ASSIGNMENT:
Beginning with the line that contains "und Hauswirtschaft in" and ending with the line that contains "top: 187px ->", reproduce the lines of the entries below exactly, omitting pictures.

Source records
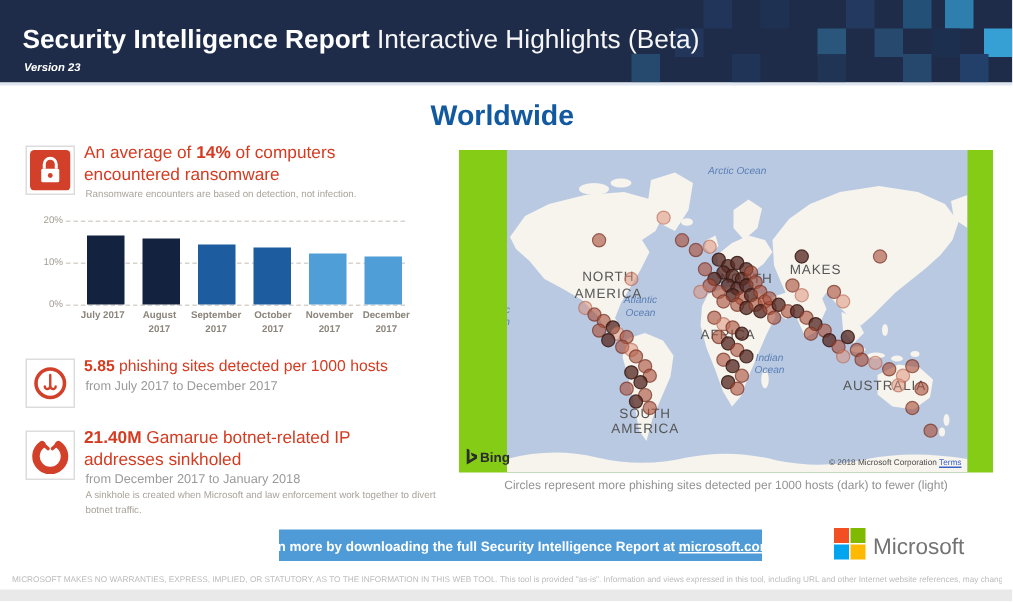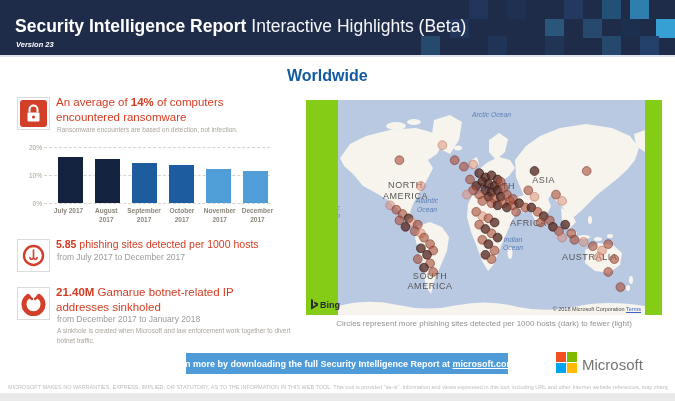"Worldwide" .ww-title { font-size: 16px -> 19px }
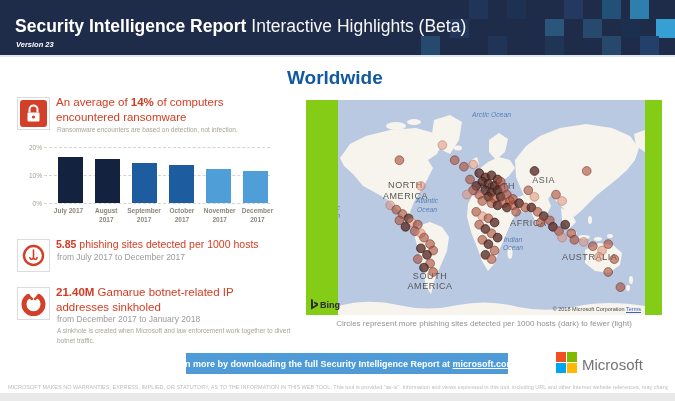"ASIA" div.map-label { text: ASIA -> MAKES }
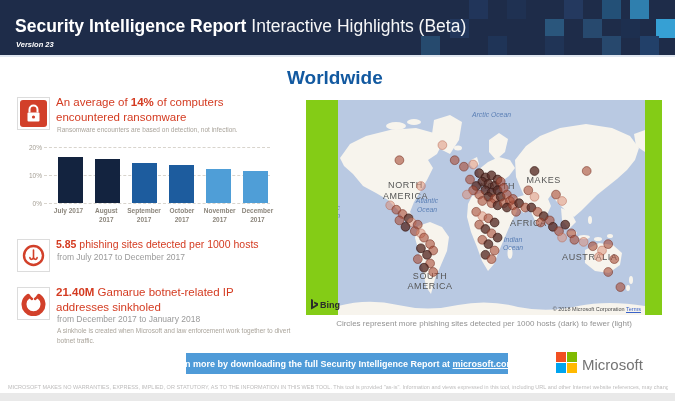"AFRICA" div.map-label { margin-left: 43px -> none }
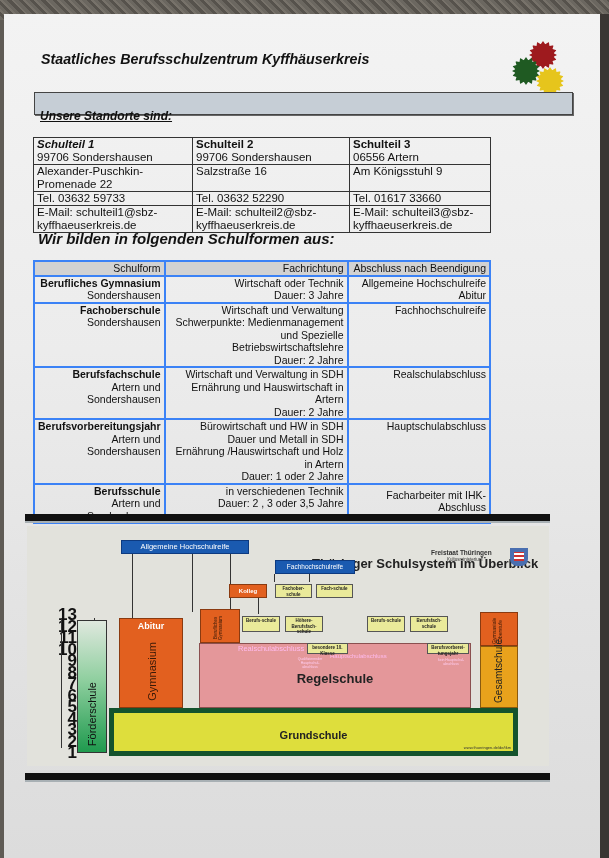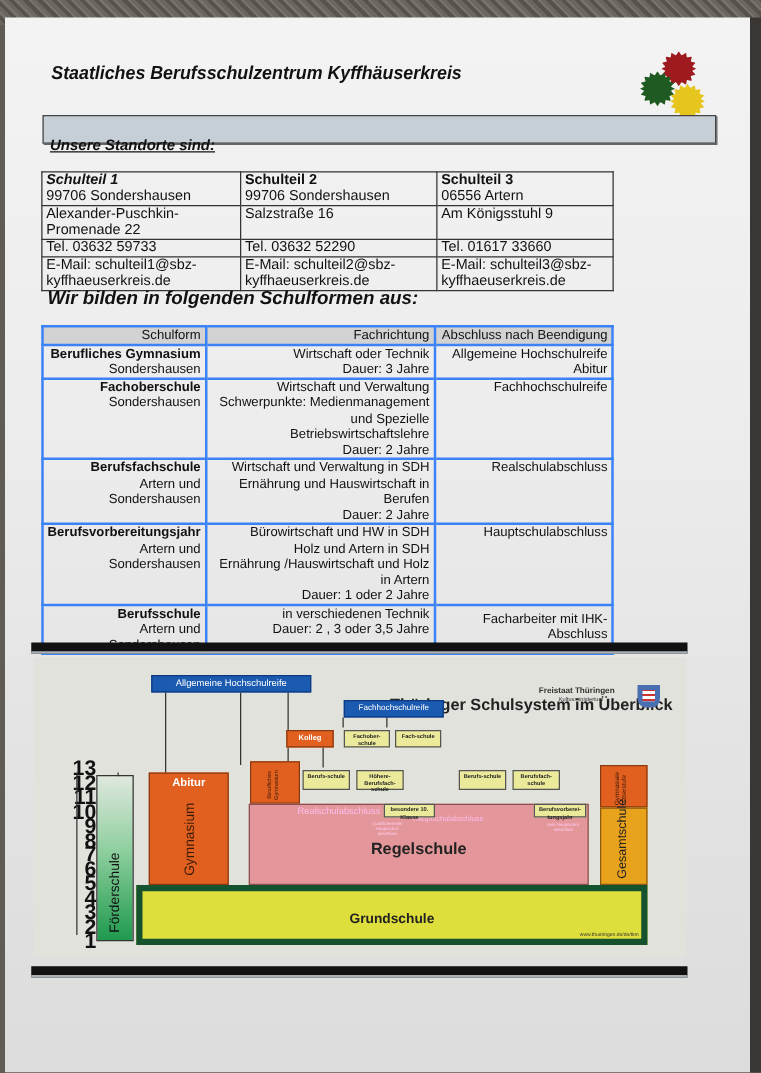"Ernährung und Hauswirtschaft in Berufen" span { text: Berufen -> Artern }
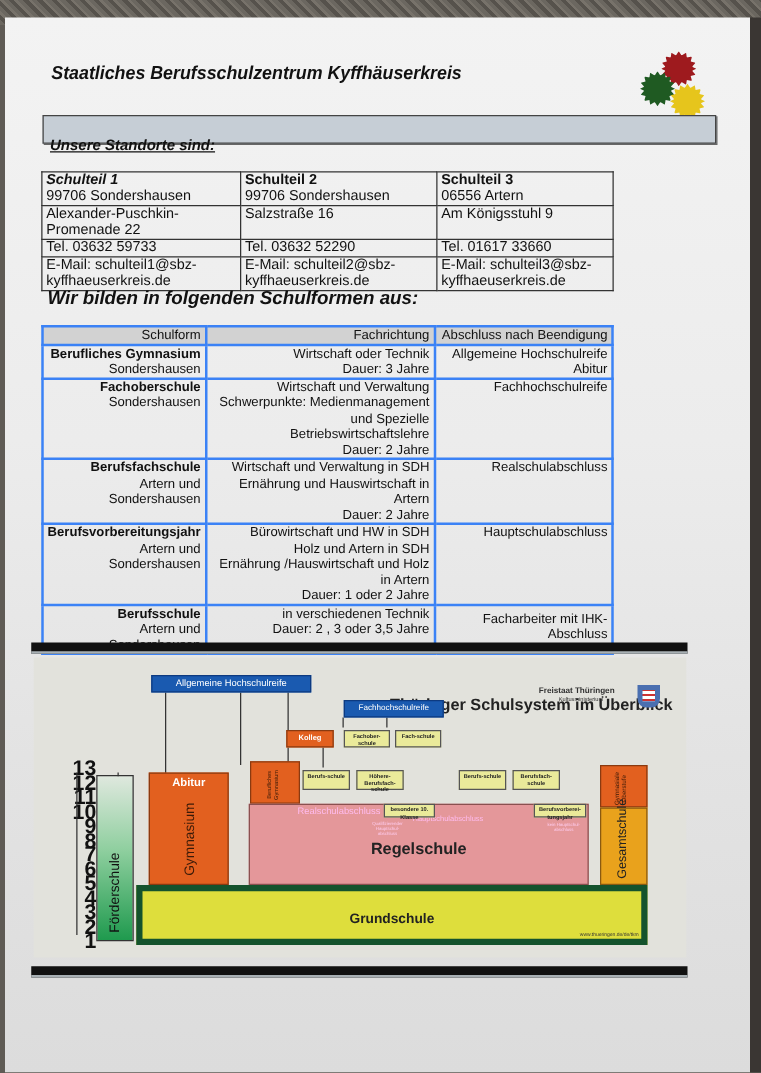"Holz und Artern in SDH" span { text: Holz und Artern -> Dauer und Metall }
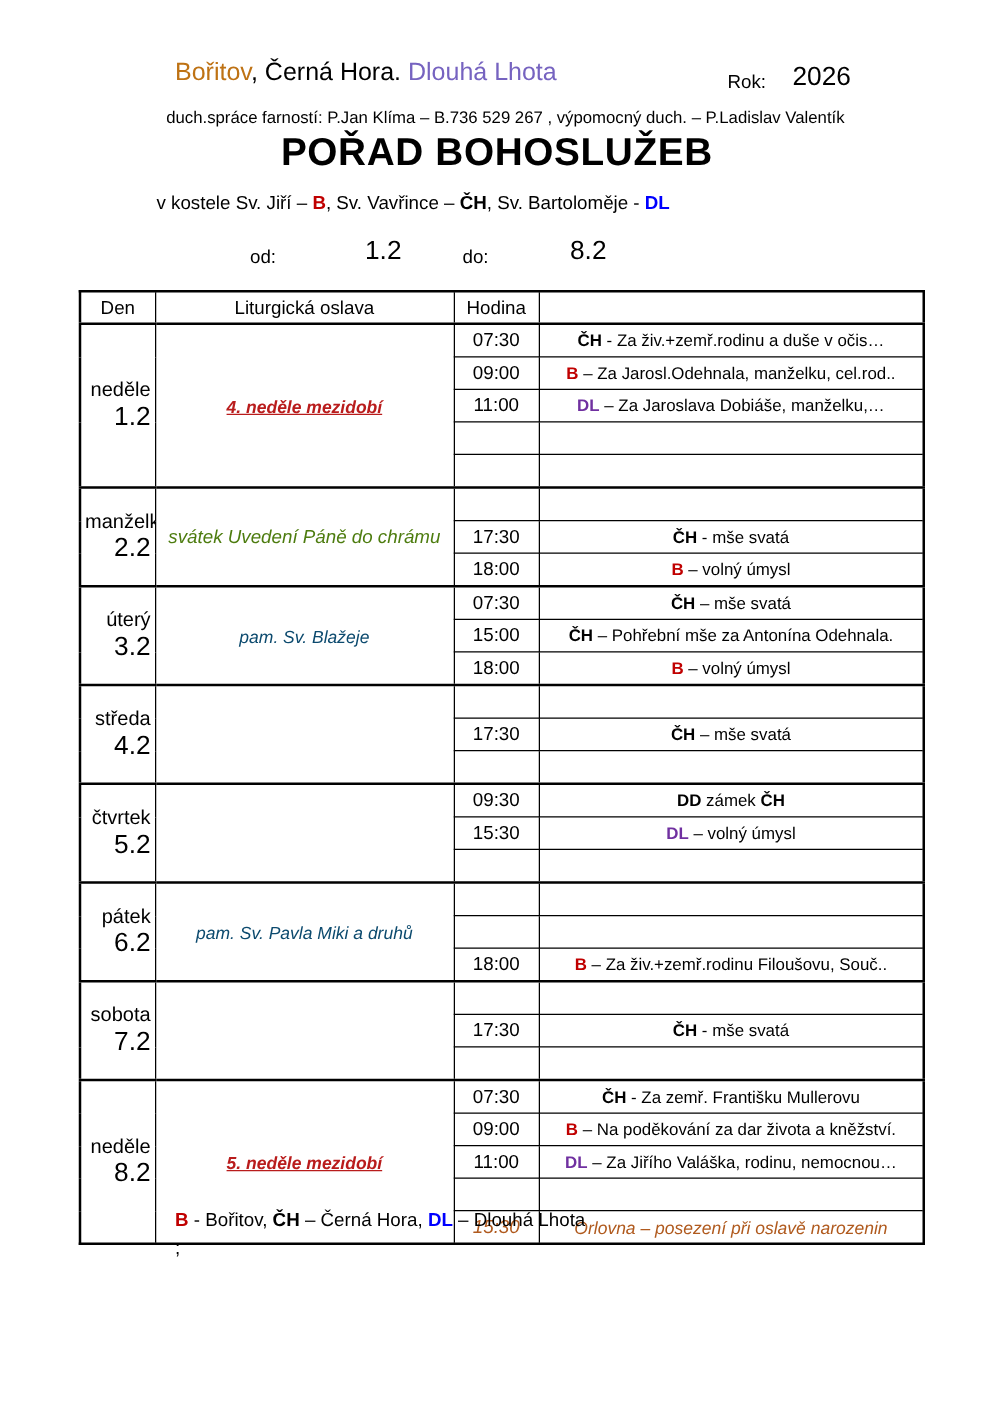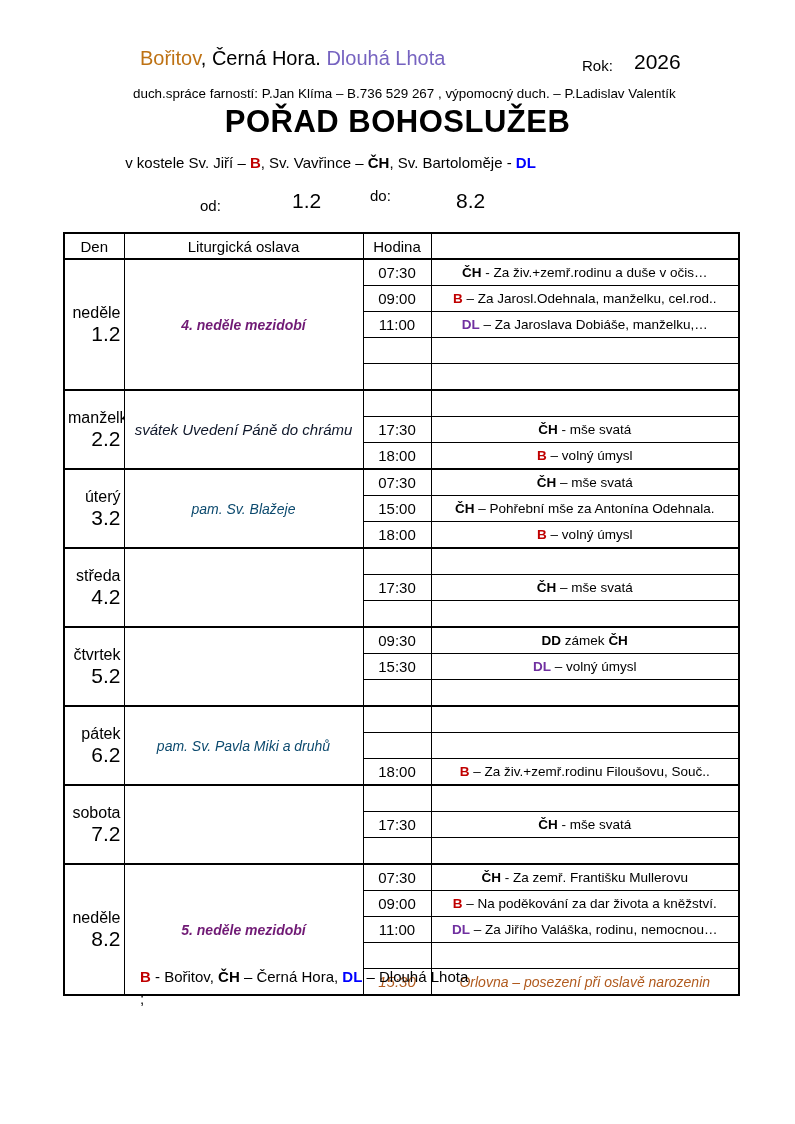"do:" .do-label { top: 187px -> 197px }
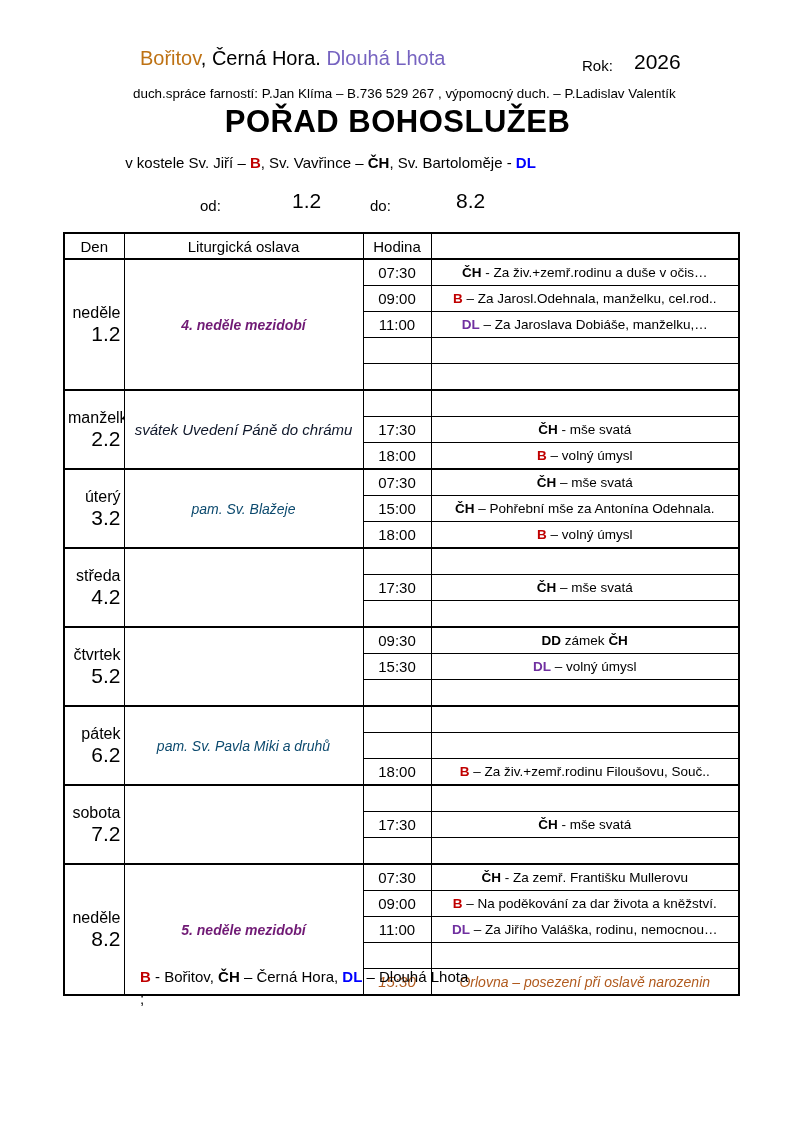"4. neděle mezidobí" td.lit[data-style="green"] { color: #701a75 -> #b91c1c; text-decoration: none -> underline }
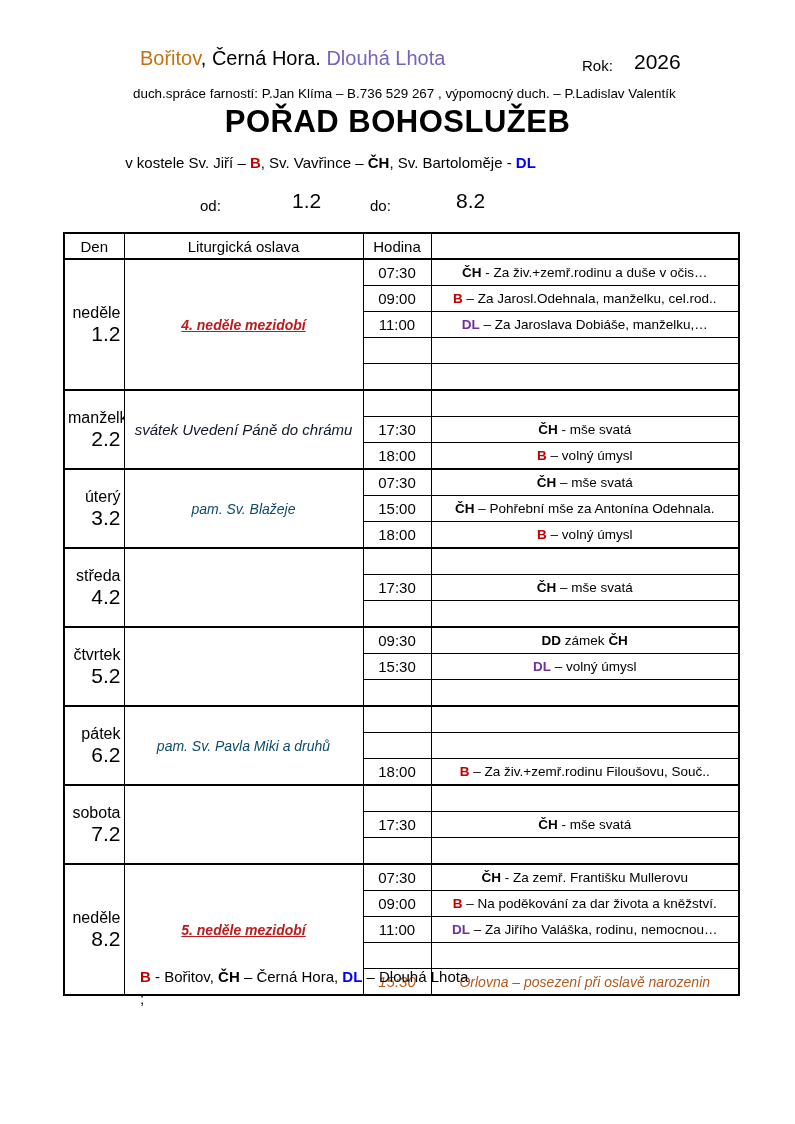"svátek Uvedení Páně do chrámu" td.lit[data-style="red"] { color: #0f172a -> #4d7c0f }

FINAL ANSWER:
"Ernährung und Hauswirtschaft in Berufen" span { text: Berufen -> Artern }
"Holz und Artern in SDH" span { text: Holz und Artern -> Dauer und Metall }
"do:" .do-label { top: 187px -> 197px }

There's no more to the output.